From: Andreas Dilger <adilger@dilger.ca>
Subject: Re: [PATCH 0/6] Extended file stat system call
Date: Fri, 27 Apr 2012 13:31:07 -0600
Message-ID: <F2018580-9ACC-4A63-A8D1-155FA371749A@dilger.ca>
References: <20120427010610.GE9541@dastard> <20120419140558.17272.74360.stgit@warthog.procyon.org.uk> <4111.1335519545@redhat.com> <20120427131306.GG9541@dastard>
Mime-Version: 1.0 (Apple Message framework v1084)
Content-Type: text/plain; charset=us-ascii
Content-Transfer-Encoding: 8BIT
Cc: David Howells <dhowells@redhat.com>, linux-fsdevel@vger.kernel.org,
	linux-nfs@vger.kernel.org, linux-cifs@vger.kernel.org,
	samba-technical@lists.samba.org, linux-ext4@vger.kernel.org,
	wine-devel@winehq.org, kfm-devel@kde.org, nautilus-list@gnome.org,
	linux-api@vger.kernel.org, libc-alpha@sourceware.org
To: Dave Chinner <david@fromorbit.com>
Return-path: <linux-fsdevel-owner@vger.kernel.org>
In-Reply-To: <20120427131306.GG9541@dastard>
Sender: linux-fsdevel-owner@vger.kernel.org
List-Id: linux-ext4.vger.kernel.org

On 2012-04-27, at 7:13 AM, Dave Chinner wrote:
> Have a look at fs/xfs/xfs_dinode.h.
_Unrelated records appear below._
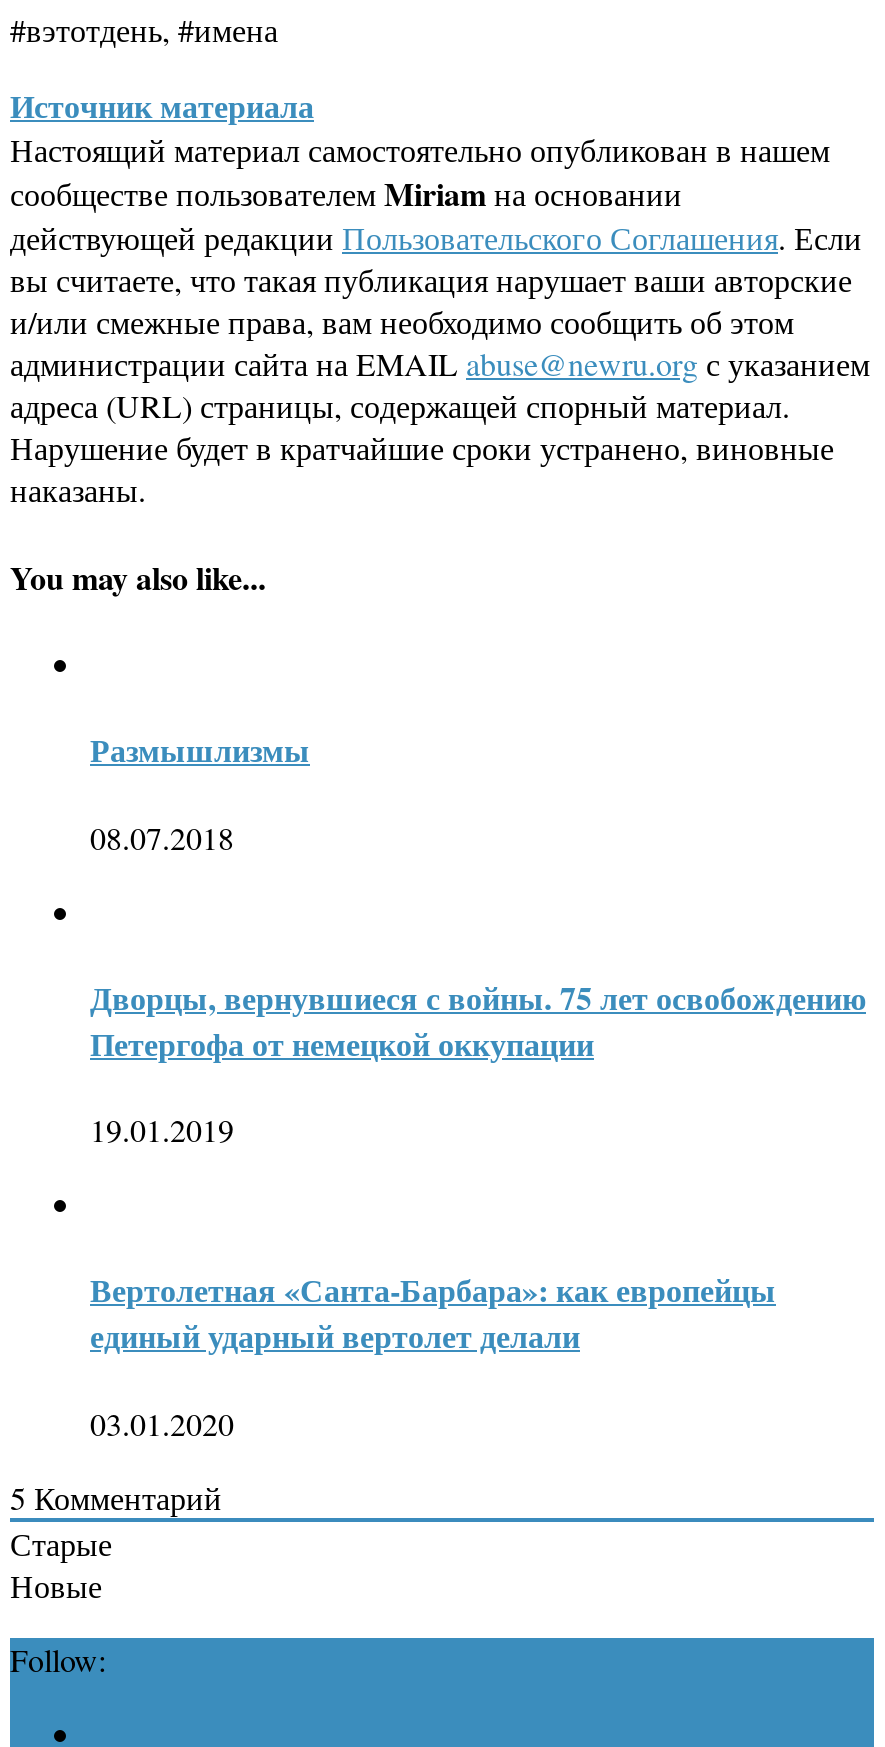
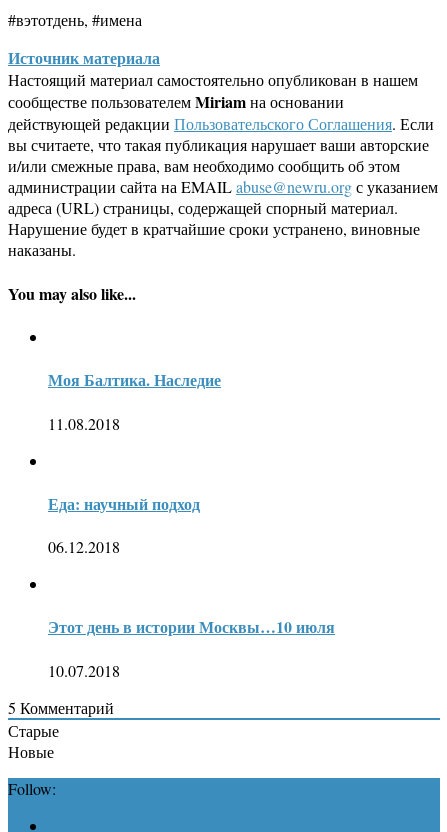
- Размышлизмы
+ Моя Балтика. Наследие

- 08.07.2018
+ 11.08.2018

- Дворцы, вернувшиеся с войны. 75 лет освобождению
- Петергофа от немецкой оккупации
+ Еда: научный подход

- 19.01.2019
+ 06.12.2018

- Вертолетная «Санта-Барбара»: как европейцы
- единый ударный вертолет делали
+ Этот день в истории Москвы…10 июля

- 03.01.2020
+ 10.07.2018
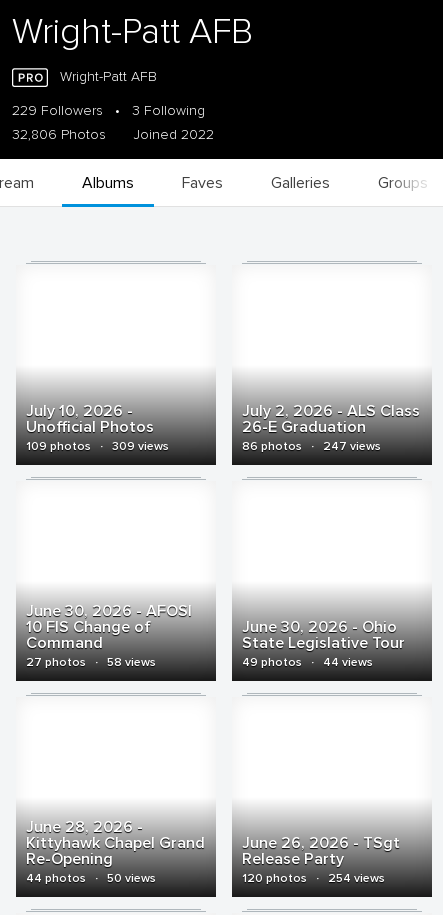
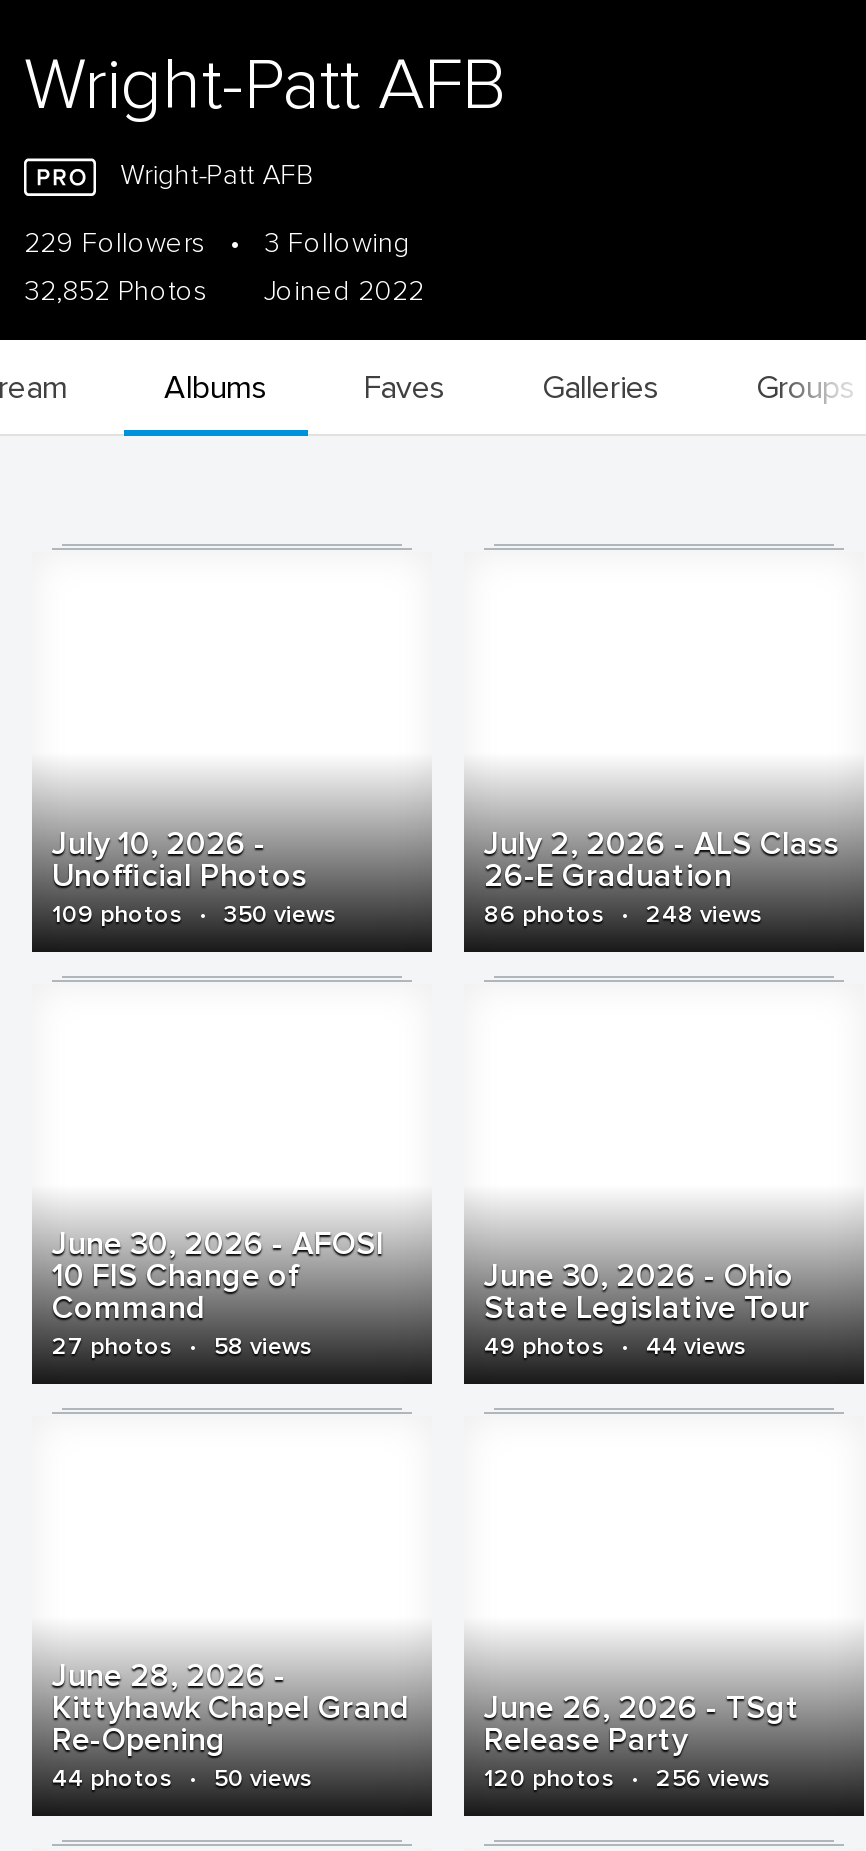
- 32,806 Photos Joined 2022
+ 32,852 Photos Joined 2022

- 109 photos · 309 views
+ 109 photos · 350 views

- 86 photos · 247 views
+ 86 photos · 248 views

- 120 photos · 254 views
+ 120 photos · 256 views
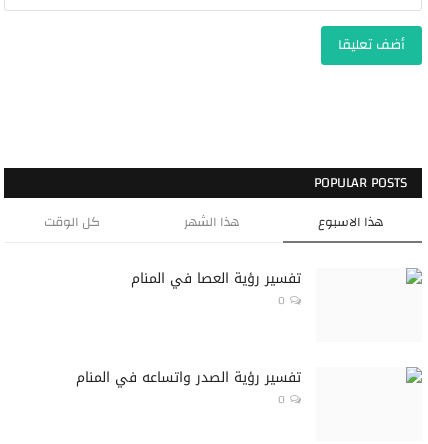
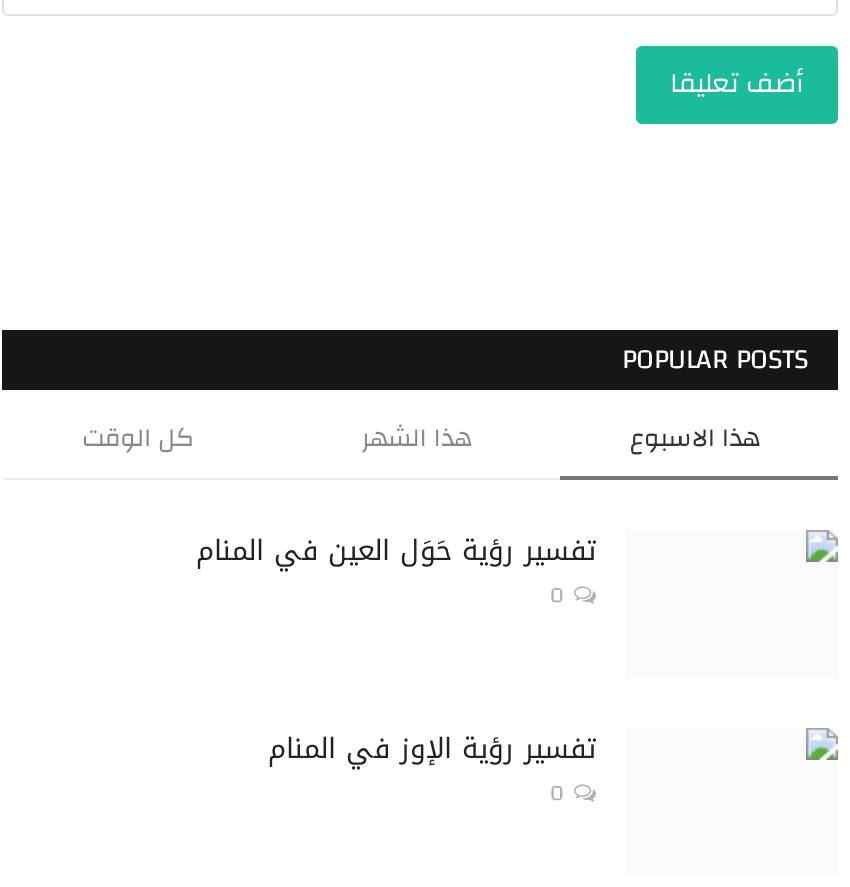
- تفسير رؤية العصا في المنام
+ تفسير رؤية حَوَل العين في المنام

- تفسير رؤية الصدر واتساعه في المنام
+ تفسير رؤية الإوز في المنام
There's a bunch of flags defined
> at the bottom of the file.
> 
> Stuff like the "nodefrag", "nodump", and "prealloc" bits seem fairly
> generic - they are for indicating that files are to be avoided for
> defrag or backup purposes, the prealloc bit indicates that fallocate
> has been used to reserve space on the inode (finding files that space
> can be punched out of safely), and so on.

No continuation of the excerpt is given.